I’ve been experimenting with some new paperless workflows and thought I’d tell the Internet about them. You may find this useful. Or not. First, giving credit where credit is due I’ll point you to the Mac Power Users podcast which features paperless workflows and cool automation tricks regularly. The hosts of that show, David Sparks and Katie Floyd, mention the automation tool Hazel nearly weekly, and it forms the core of this workflow. I can also recommend David’s book Paperless which covers these kinds of scanning and filing automation tasks in great detail.
The goal is to automate the process of scanning and uploading recipes into Evernote. This is a modest goal, but I learned long ago to spend some time on simple cases before diving into the more complicated ones. This bears repeating with emphasis.
Do spend time on the trivial cases. The problems you encounter in doing so will be more manageable and easier to troubleshoot. You’ll create solutions that can be saved and referred to later and quickly digested—not so complex that it will take a long time to recall and decipher the approach you used. You’ll find it easier to search the Internet for the help you’ll almost certainly need. (You will have the opportunity to post the definitive solution to the complex problems later and bask in the Internet’s glow of appreciation.) Be patient, and start with the simplest possible thing that will get the job done. Make it elegant later.
Here’s the basic sequence of steps which I’ll elaborate below:
- Scan a paper recipe card or, alternatively, do a screenshot of an online recipe with a utility like Skitch.
- Use a TextExpander snippet to give the scanned document or screenshot a specially crafted filename.
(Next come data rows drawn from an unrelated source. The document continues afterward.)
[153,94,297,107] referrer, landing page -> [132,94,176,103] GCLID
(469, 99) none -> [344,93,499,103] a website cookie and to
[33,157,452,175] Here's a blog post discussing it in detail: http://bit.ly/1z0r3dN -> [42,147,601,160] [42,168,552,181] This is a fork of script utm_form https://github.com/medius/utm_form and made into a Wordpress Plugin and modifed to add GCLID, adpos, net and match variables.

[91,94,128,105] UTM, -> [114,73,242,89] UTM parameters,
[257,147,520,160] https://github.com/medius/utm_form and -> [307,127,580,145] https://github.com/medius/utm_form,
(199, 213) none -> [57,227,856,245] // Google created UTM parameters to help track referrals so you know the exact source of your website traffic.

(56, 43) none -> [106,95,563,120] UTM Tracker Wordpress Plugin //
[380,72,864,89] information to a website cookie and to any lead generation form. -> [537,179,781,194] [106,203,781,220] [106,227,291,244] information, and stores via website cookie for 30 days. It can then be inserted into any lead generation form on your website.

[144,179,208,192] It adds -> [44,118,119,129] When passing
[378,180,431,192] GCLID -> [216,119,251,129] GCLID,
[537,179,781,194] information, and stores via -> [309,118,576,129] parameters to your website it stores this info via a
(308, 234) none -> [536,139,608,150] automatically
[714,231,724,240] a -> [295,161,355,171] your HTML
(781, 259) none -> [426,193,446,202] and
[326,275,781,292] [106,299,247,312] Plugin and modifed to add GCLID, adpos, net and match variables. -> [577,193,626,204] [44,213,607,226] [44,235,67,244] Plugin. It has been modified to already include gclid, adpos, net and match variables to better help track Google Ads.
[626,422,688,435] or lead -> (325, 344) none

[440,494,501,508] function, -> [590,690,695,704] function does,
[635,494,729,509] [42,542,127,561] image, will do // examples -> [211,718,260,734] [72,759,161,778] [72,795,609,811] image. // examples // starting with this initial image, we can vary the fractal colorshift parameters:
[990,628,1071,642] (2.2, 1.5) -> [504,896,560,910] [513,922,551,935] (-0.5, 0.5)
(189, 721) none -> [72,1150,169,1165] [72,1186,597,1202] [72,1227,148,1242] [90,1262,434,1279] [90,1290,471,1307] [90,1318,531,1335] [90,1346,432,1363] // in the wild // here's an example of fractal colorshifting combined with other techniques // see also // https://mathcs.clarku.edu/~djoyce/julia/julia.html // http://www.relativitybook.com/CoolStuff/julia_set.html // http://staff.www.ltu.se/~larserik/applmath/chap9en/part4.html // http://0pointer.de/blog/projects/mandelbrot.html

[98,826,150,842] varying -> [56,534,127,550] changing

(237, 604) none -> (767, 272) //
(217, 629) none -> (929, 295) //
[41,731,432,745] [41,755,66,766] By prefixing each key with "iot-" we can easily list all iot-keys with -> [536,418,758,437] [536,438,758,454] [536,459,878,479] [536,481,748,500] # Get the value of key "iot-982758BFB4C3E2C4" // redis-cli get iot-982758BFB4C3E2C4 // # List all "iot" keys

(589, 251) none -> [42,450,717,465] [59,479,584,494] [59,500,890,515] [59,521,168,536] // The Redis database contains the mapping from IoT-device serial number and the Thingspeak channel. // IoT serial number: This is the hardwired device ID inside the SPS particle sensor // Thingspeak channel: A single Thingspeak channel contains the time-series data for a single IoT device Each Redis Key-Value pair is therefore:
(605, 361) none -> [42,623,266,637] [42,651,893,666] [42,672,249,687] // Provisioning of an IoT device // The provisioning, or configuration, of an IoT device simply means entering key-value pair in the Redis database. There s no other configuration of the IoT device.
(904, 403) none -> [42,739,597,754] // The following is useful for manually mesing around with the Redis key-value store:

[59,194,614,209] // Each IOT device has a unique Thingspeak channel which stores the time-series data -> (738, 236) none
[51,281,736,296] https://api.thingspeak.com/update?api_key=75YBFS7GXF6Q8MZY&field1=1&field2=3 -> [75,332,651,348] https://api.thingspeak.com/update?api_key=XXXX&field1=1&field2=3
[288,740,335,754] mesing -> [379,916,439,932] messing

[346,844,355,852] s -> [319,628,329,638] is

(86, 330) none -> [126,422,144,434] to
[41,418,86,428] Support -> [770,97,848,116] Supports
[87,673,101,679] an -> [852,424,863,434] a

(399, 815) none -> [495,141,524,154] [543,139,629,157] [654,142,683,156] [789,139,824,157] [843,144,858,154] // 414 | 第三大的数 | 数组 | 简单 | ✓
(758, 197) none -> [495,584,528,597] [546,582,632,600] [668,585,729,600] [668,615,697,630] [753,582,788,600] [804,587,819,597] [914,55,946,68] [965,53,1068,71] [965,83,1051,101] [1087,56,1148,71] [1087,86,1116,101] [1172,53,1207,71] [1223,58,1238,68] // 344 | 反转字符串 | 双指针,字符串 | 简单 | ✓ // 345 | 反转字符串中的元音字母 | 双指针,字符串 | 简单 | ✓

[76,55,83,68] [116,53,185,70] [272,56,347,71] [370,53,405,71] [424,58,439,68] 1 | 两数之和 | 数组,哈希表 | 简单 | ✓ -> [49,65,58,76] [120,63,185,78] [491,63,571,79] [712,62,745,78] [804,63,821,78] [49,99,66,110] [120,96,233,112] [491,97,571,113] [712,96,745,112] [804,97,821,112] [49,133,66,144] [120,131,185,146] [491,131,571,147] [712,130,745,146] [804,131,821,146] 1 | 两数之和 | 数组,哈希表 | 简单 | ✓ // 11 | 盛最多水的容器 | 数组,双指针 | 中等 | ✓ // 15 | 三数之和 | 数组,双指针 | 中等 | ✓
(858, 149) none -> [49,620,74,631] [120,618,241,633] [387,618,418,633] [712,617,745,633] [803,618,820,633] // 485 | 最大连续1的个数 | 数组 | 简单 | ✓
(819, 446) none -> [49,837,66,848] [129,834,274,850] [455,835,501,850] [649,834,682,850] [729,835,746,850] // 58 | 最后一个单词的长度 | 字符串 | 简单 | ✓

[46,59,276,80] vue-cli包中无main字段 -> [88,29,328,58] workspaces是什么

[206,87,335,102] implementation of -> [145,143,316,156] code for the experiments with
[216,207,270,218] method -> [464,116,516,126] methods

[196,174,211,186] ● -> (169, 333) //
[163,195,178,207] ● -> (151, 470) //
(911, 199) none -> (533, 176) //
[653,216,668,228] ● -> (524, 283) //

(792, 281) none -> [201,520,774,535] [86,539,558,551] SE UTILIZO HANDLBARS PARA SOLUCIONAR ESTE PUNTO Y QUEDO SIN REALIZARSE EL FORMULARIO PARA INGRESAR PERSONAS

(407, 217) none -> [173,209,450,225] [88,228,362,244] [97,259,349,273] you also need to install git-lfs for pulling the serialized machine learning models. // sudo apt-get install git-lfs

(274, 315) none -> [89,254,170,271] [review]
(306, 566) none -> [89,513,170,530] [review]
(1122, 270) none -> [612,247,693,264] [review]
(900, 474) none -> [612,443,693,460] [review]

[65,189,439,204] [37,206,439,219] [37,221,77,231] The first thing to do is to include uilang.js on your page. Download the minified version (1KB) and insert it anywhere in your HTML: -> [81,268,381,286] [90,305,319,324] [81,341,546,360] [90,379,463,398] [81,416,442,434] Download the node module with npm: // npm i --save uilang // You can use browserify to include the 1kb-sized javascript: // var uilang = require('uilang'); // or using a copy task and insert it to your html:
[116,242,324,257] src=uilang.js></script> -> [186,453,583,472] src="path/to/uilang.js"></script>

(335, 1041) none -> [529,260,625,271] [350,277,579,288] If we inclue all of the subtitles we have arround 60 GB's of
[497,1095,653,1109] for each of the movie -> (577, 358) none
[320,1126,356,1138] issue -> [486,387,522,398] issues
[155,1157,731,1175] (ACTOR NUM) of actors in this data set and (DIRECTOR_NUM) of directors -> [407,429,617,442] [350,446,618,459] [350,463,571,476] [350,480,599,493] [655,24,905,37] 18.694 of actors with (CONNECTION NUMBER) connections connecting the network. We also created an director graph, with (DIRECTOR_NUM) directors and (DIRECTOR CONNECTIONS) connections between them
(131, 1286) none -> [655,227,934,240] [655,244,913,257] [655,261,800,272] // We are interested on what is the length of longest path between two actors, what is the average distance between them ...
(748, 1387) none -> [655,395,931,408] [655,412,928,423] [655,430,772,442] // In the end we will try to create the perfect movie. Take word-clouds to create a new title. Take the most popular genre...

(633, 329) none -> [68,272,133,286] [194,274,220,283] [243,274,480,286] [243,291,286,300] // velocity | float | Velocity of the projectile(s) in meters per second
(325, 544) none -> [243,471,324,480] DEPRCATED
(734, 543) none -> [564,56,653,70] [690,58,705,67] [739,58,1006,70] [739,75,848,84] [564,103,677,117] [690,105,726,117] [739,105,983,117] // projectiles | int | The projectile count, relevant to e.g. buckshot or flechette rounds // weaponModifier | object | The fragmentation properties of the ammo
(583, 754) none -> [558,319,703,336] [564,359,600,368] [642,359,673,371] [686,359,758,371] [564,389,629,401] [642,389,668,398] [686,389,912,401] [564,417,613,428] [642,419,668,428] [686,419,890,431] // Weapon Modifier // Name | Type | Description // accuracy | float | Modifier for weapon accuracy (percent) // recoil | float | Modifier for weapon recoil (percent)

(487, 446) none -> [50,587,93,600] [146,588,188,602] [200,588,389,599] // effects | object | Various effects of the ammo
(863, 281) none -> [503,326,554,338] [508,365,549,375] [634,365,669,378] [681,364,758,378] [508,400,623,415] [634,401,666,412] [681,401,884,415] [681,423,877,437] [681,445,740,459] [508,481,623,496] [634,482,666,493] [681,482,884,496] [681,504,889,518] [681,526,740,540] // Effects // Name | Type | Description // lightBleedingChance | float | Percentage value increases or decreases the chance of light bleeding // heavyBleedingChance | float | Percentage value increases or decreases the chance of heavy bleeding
- Scan (or drag) to a folder watched by the Hazel utility.
- Watch the magic happen.
Step #4 is the magical part.
I’m going to be experimenting with more specialized document scanners in the coming weeks, but for now I’m using the flatbed scanning capability of the multifunction printer in my home office. I typically use the Image Capture utility included with OS X for capturing the scans. There’s nothing fancy about it, but it can import images from networked scanners so it does the job for me at this point. The trick to get this workflow going is the TextExpander snippet that I use in the scanning dialog box (or after the fact in the Finder) to set the filename of the resulting PDF to something my Hazel rule will recognize and process. More on the Hazel rule later.
The TextExpander snippet is triggered whenever I type the string
s>recipe in any application. So whether I name the file within the Image Capture interface before it’s scanned or after the fact in the Finder, typing the TextExpander snippet produces a dialog box like this:
The resulting filename contains the basic information that will eventually feed into Evernote: the name of the recipe, and a list of tags for the note. The next step of the workflow (step #4) is triggered automatically when the scanned file lands in a folder named
Action whether it’s scanned there directly or dragged in manually.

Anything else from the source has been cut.